### [Task brief]
As you print the data below, keep every line exactly as it is and leave the images behind.

- Opening Delimiter -

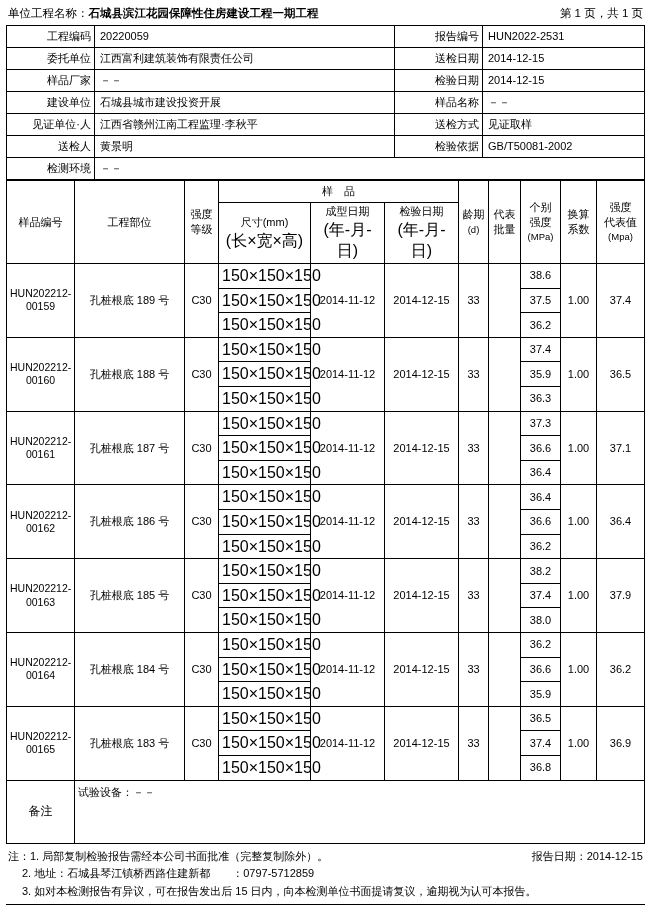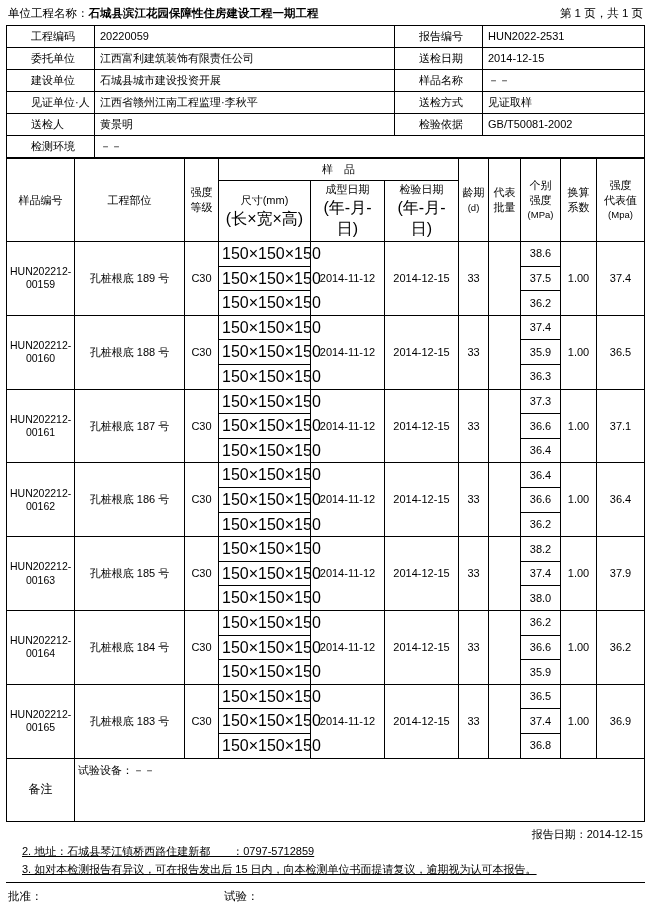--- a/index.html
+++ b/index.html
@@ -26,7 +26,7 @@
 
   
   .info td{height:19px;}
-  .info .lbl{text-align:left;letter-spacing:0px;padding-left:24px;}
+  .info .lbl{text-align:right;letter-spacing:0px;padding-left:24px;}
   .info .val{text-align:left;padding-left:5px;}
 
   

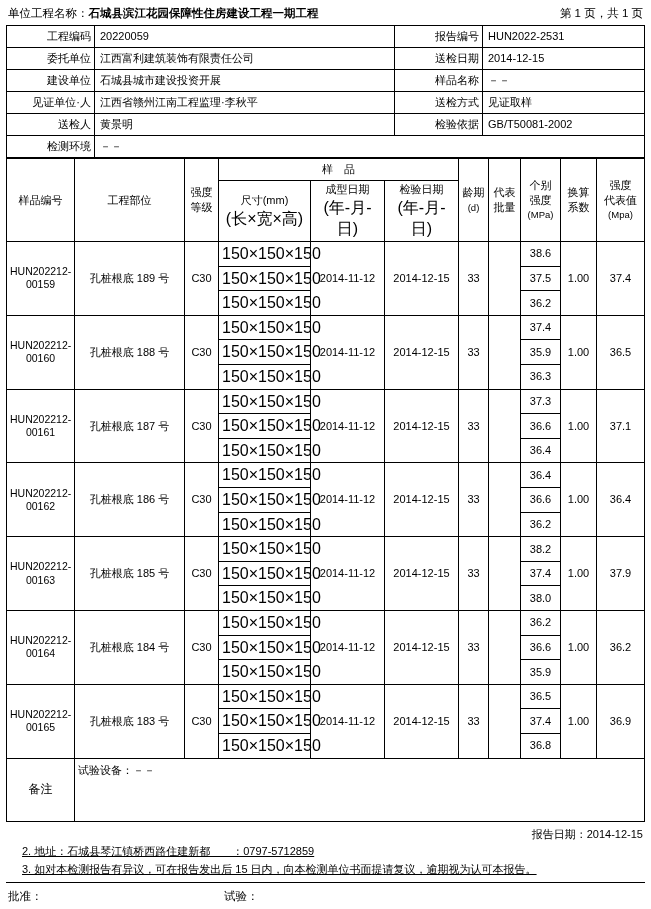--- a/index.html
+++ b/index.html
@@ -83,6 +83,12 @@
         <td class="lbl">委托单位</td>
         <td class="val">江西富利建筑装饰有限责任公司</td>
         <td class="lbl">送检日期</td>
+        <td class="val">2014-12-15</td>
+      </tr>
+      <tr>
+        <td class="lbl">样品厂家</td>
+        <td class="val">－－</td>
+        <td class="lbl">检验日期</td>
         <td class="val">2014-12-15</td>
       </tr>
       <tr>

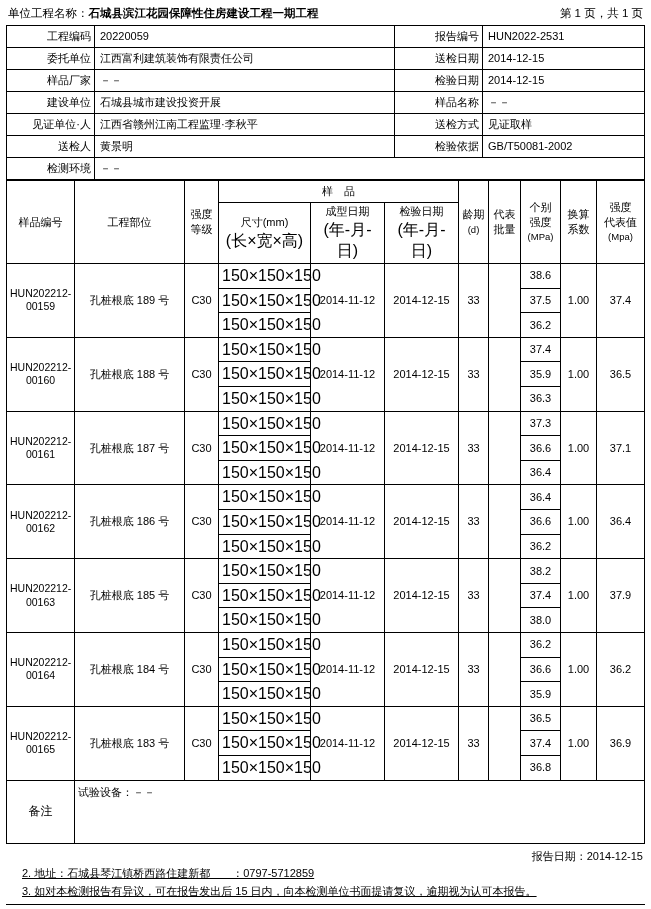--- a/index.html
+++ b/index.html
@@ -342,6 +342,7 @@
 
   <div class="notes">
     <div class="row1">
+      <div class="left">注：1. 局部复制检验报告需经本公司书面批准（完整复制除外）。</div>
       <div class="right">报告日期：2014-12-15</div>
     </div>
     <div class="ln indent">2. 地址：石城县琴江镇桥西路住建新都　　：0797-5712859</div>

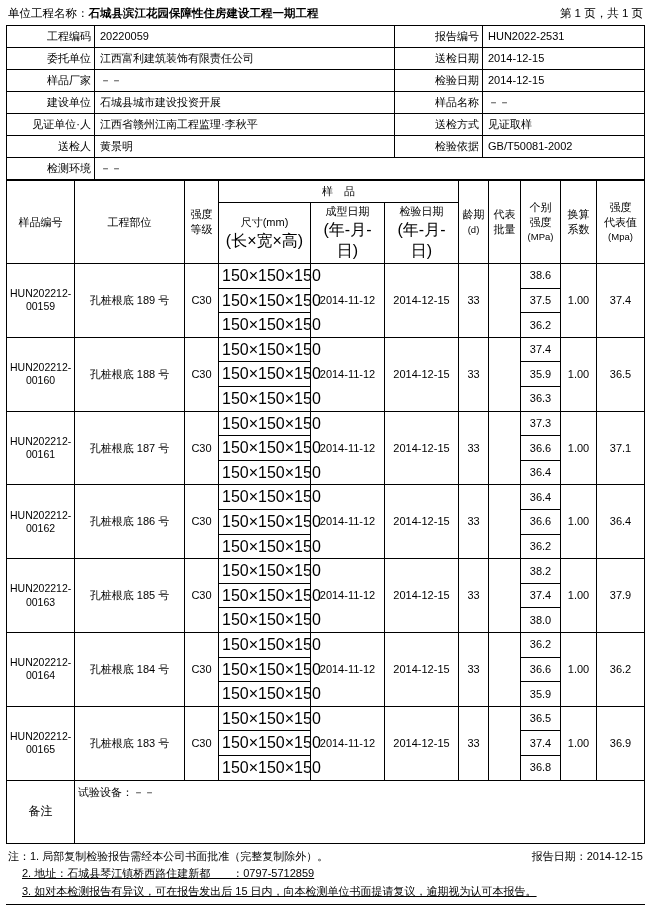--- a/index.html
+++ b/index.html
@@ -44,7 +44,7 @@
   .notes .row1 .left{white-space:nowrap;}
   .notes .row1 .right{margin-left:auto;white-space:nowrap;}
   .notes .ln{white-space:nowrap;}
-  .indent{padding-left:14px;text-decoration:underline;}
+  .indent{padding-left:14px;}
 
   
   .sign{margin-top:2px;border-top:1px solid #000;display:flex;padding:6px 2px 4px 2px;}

- Closing Delimiter -

### [Response to this task]
--- a/index.html
+++ b/index.html
@@ -26,7 +26,7 @@
 
   
   .info td{height:19px;}
-  .info .lbl{text-align:left;letter-spacing:0px;padding-left:24px;}
+  .info .lbl{text-align:right;letter-spacing:0px;padding-left:24px;}
   .info .val{text-align:left;padding-left:5px;}
 
   

--- a/index.html
+++ b/index.html
@@ -83,6 +83,12 @@
         <td class="lbl">委托单位</td>
         <td class="val">江西富利建筑装饰有限责任公司</td>
         <td class="lbl">送检日期</td>
+        <td class="val">2014-12-15</td>
+      </tr>
+      <tr>
+        <td class="lbl">样品厂家</td>
+        <td class="val">－－</td>
+        <td class="lbl">检验日期</td>
         <td class="val">2014-12-15</td>
       </tr>
       <tr>

--- a/index.html
+++ b/index.html
@@ -342,6 +342,7 @@
 
   <div class="notes">
     <div class="row1">
+      <div class="left">注：1. 局部复制检验报告需经本公司书面批准（完整复制除外）。</div>
       <div class="right">报告日期：2014-12-15</div>
     </div>
     <div class="ln indent">2. 地址：石城县琴江镇桥西路住建新都　　：0797-5712859</div>

--- a/index.html
+++ b/index.html
@@ -44,7 +44,7 @@
   .notes .row1 .left{white-space:nowrap;}
   .notes .row1 .right{margin-left:auto;white-space:nowrap;}
   .notes .ln{white-space:nowrap;}
-  .indent{padding-left:14px;text-decoration:underline;}
+  .indent{padding-left:14px;}
 
   
   .sign{margin-top:2px;border-top:1px solid #000;display:flex;padding:6px 2px 4px 2px;}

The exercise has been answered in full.